- WORK INSTRUCTIONS: With the line containing "[531,914,794,932] http://blog.csdn.net/wk1134314305 ->" as the final line, restate exactly every line of the data below from the first one onward, and copy no pictures.

--

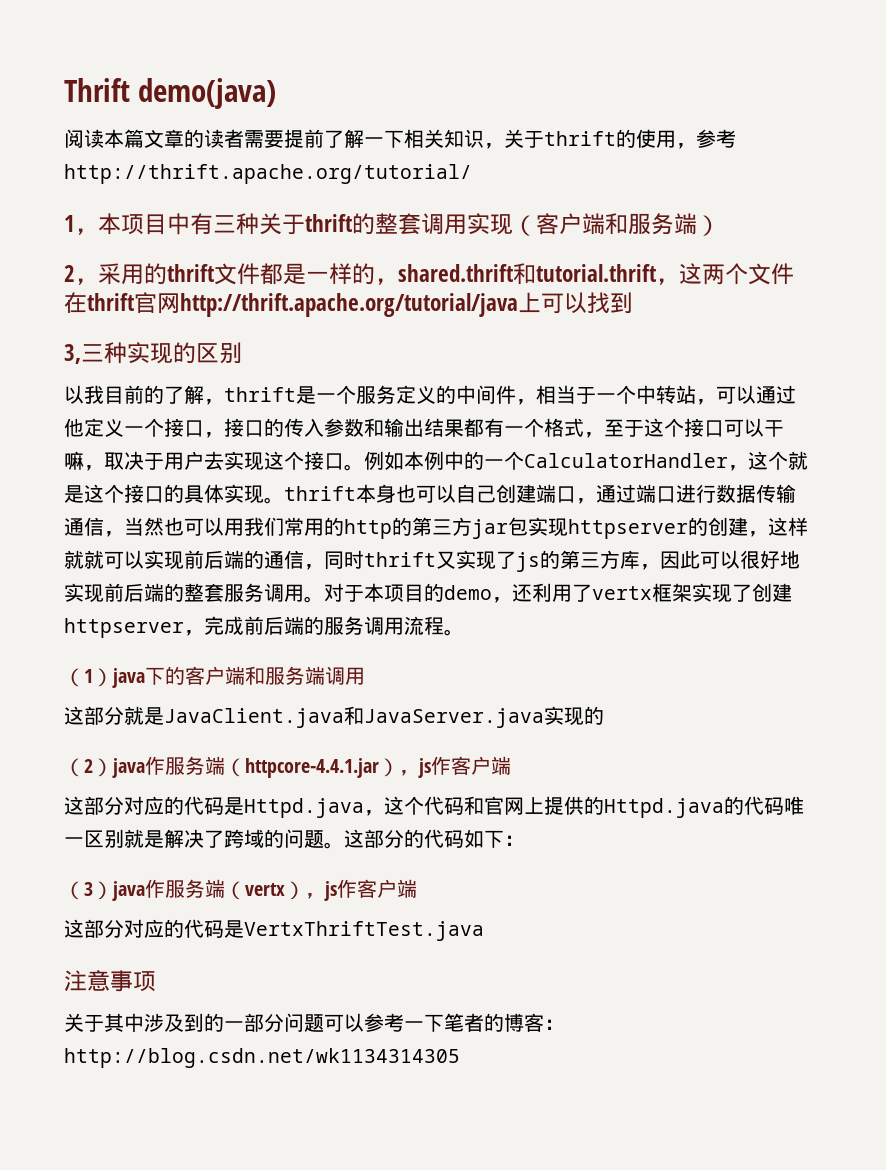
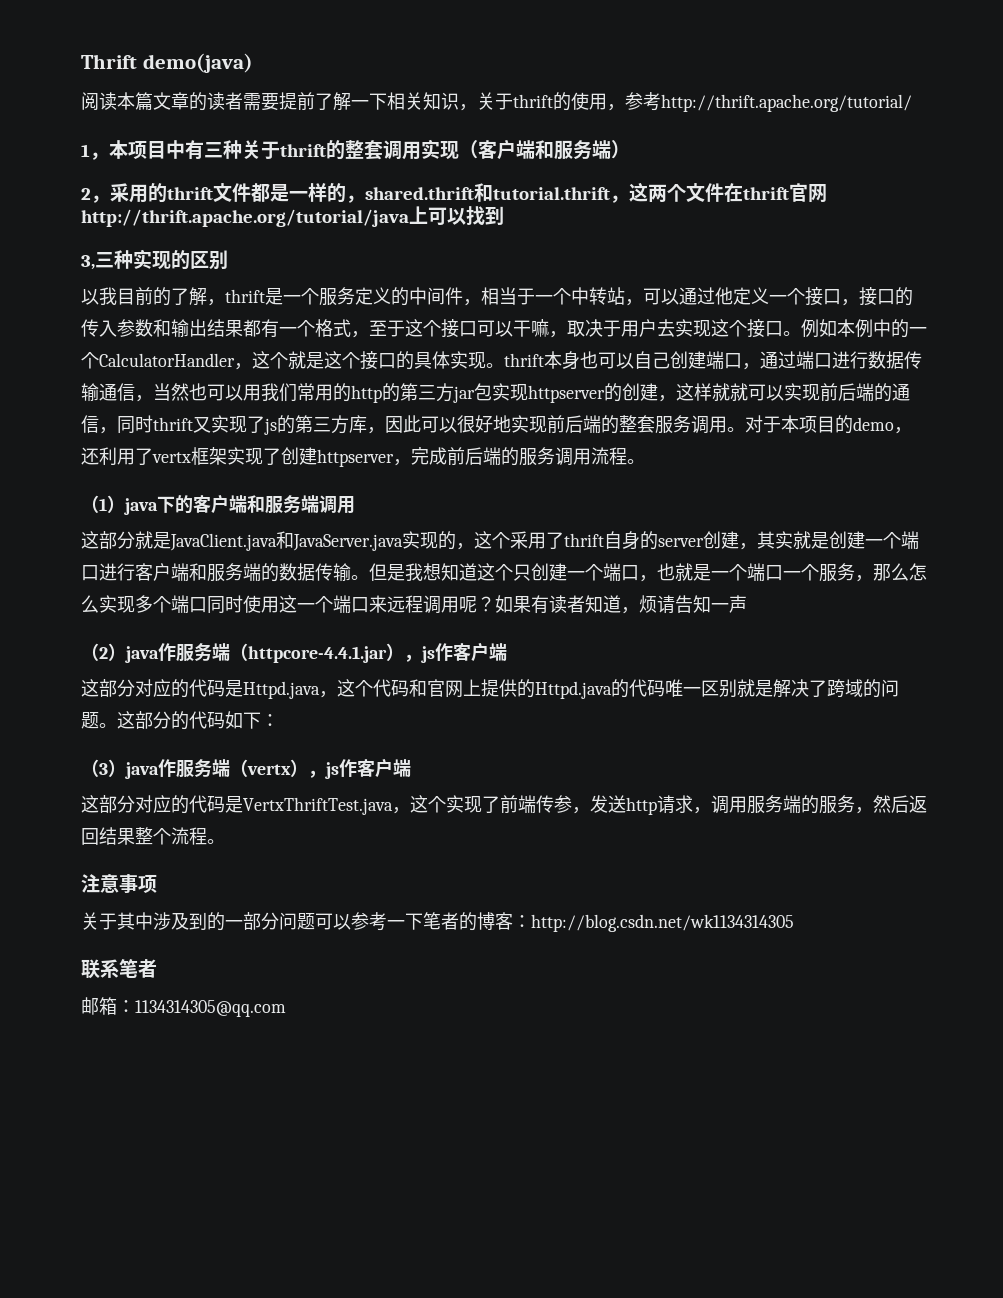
(604, 715) none -> [456,531,919,550] [81,563,927,582] [81,595,747,614] ，这个采用了thrift自身的server创建，其实就是创建一个端口进行客户端和服务端的数据传输。但是我想知道这个只创建一个端口，也就是一个端口一个服务，那么怎么实现多个端口同时使用这一个端口来远程调用呢？如果有读者知道，烦请告知一声
(484, 931) none -> [392,795,927,815] [81,827,225,845] ，这个实现了前端传参，发送http请求，调用服务端的服务，然后返回结果整个流程。
(460, 1058) none -> [81,959,157,979] [81,997,286,1017] // 联系笔者 // 邮箱：1134314305@qq.com

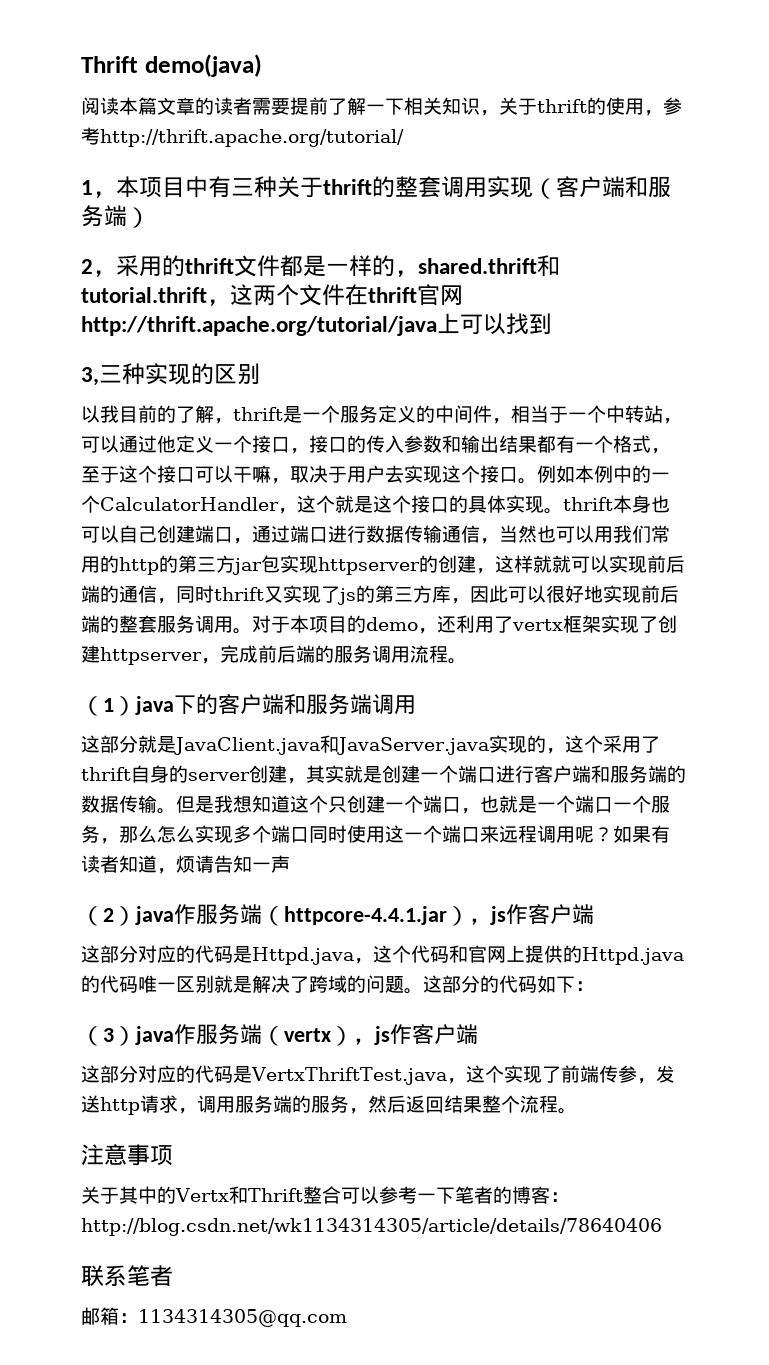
[153,912,315,931] 涉及到的一部分问题 -> [157,1186,341,1204] 的Vertx和Thrift整合
[531,914,794,932] http://blog.csdn.net/wk1134314305 -> [81,1218,662,1236] http://blog.csdn.net/wk1134314305/article/details/78640406

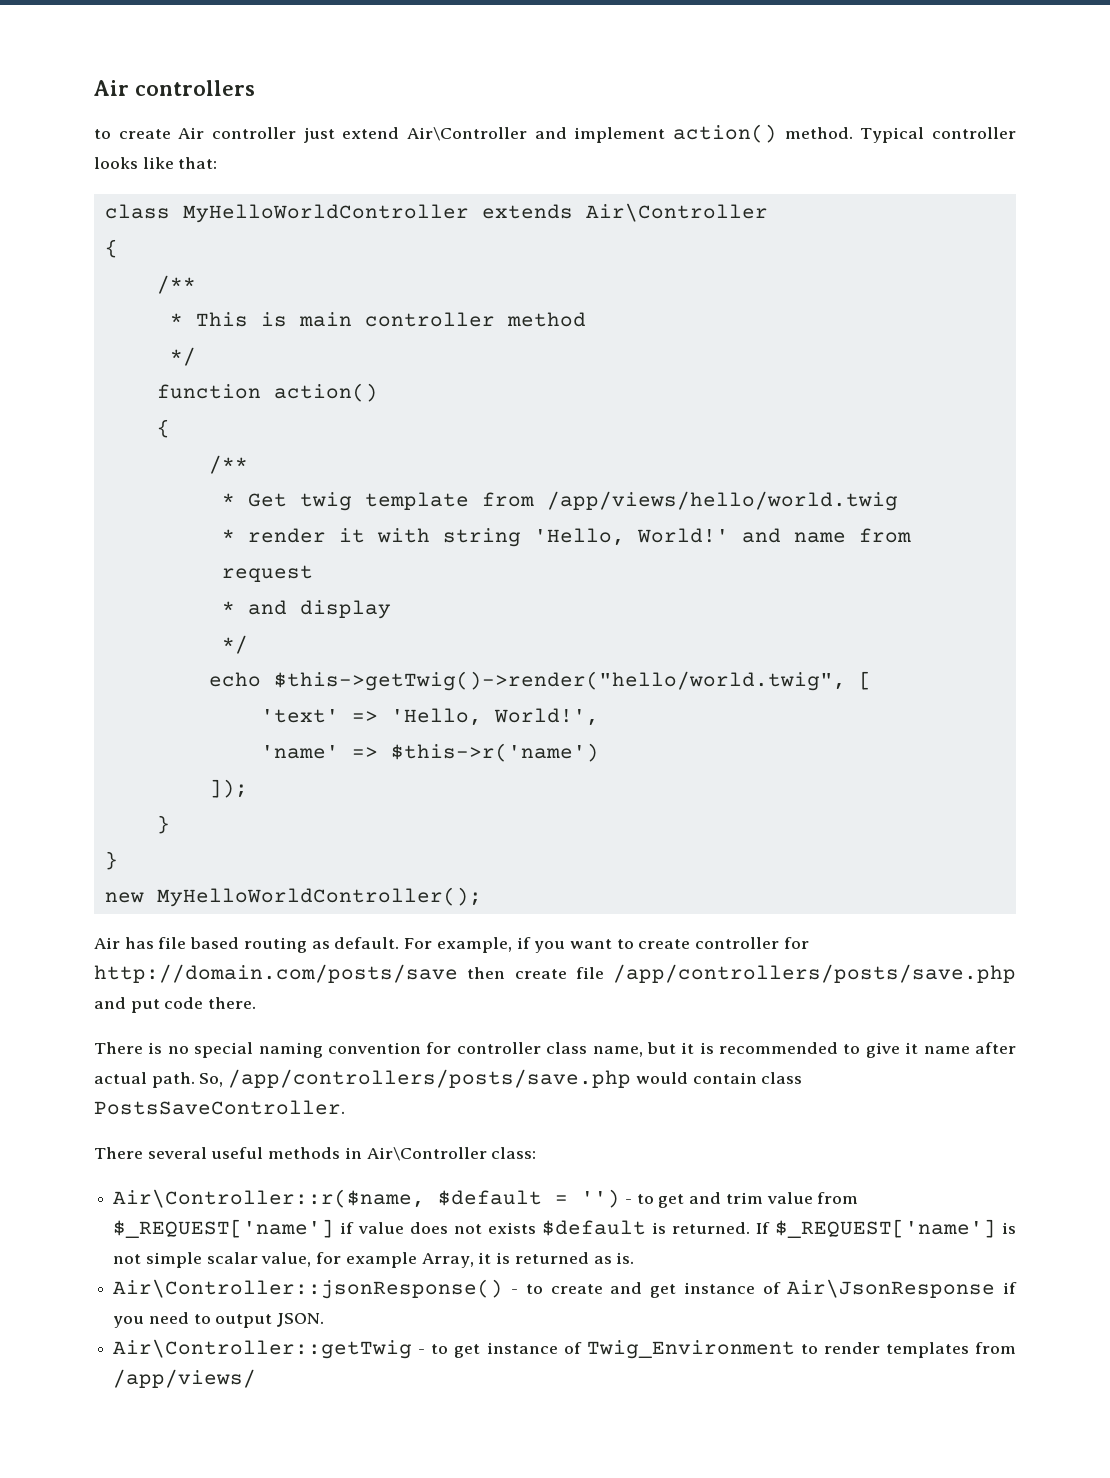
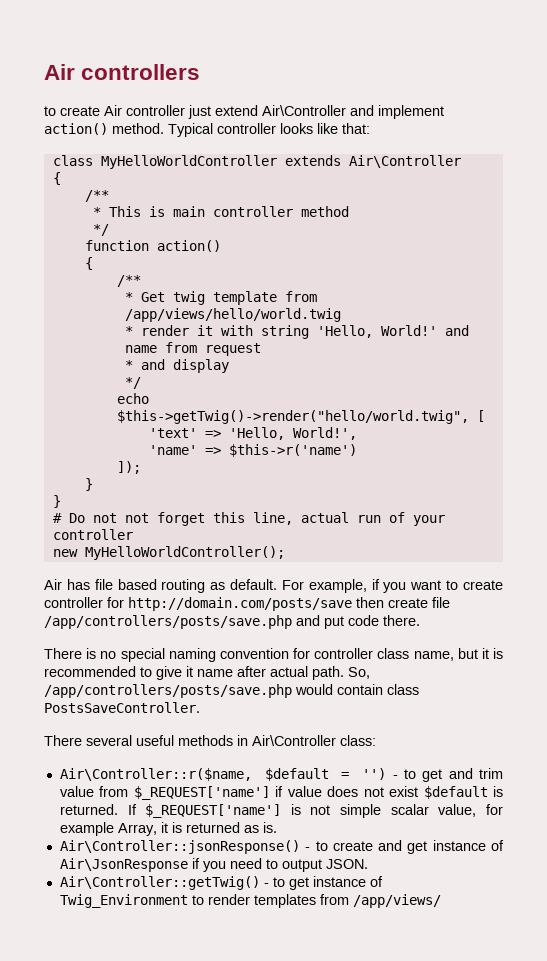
(118, 860) none -> [52,512,445,526] [52,529,133,540] // # Do not not forget this line, actual run of your controller
[488,1222,537,1234] exists -> [389,786,419,797] exist
[113,1339,413,1359] Air\Controller::getTwig -> [59,876,260,890] Air\Controller::getTwig()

--

- ANSWER SECTION:
(604, 715) none -> [456,531,919,550] [81,563,927,582] [81,595,747,614] ，这个采用了thrift自身的server创建，其实就是创建一个端口进行客户端和服务端的数据传输。但是我想知道这个只创建一个端口，也就是一个端口一个服务，那么怎么实现多个端口同时使用这一个端口来远程调用呢？如果有读者知道，烦请告知一声
(484, 931) none -> [392,795,927,815] [81,827,225,845] ，这个实现了前端传参，发送http请求，调用服务端的服务，然后返回结果整个流程。
(460, 1058) none -> [81,959,157,979] [81,997,286,1017] // 联系笔者 // 邮箱：1134314305@qq.com

[153,912,315,931] 涉及到的一部分问题 -> [157,1186,341,1204] 的Vertx和Thrift整合
[531,914,794,932] http://blog.csdn.net/wk1134314305 -> [81,1218,662,1236] http://blog.csdn.net/wk1134314305/article/details/78640406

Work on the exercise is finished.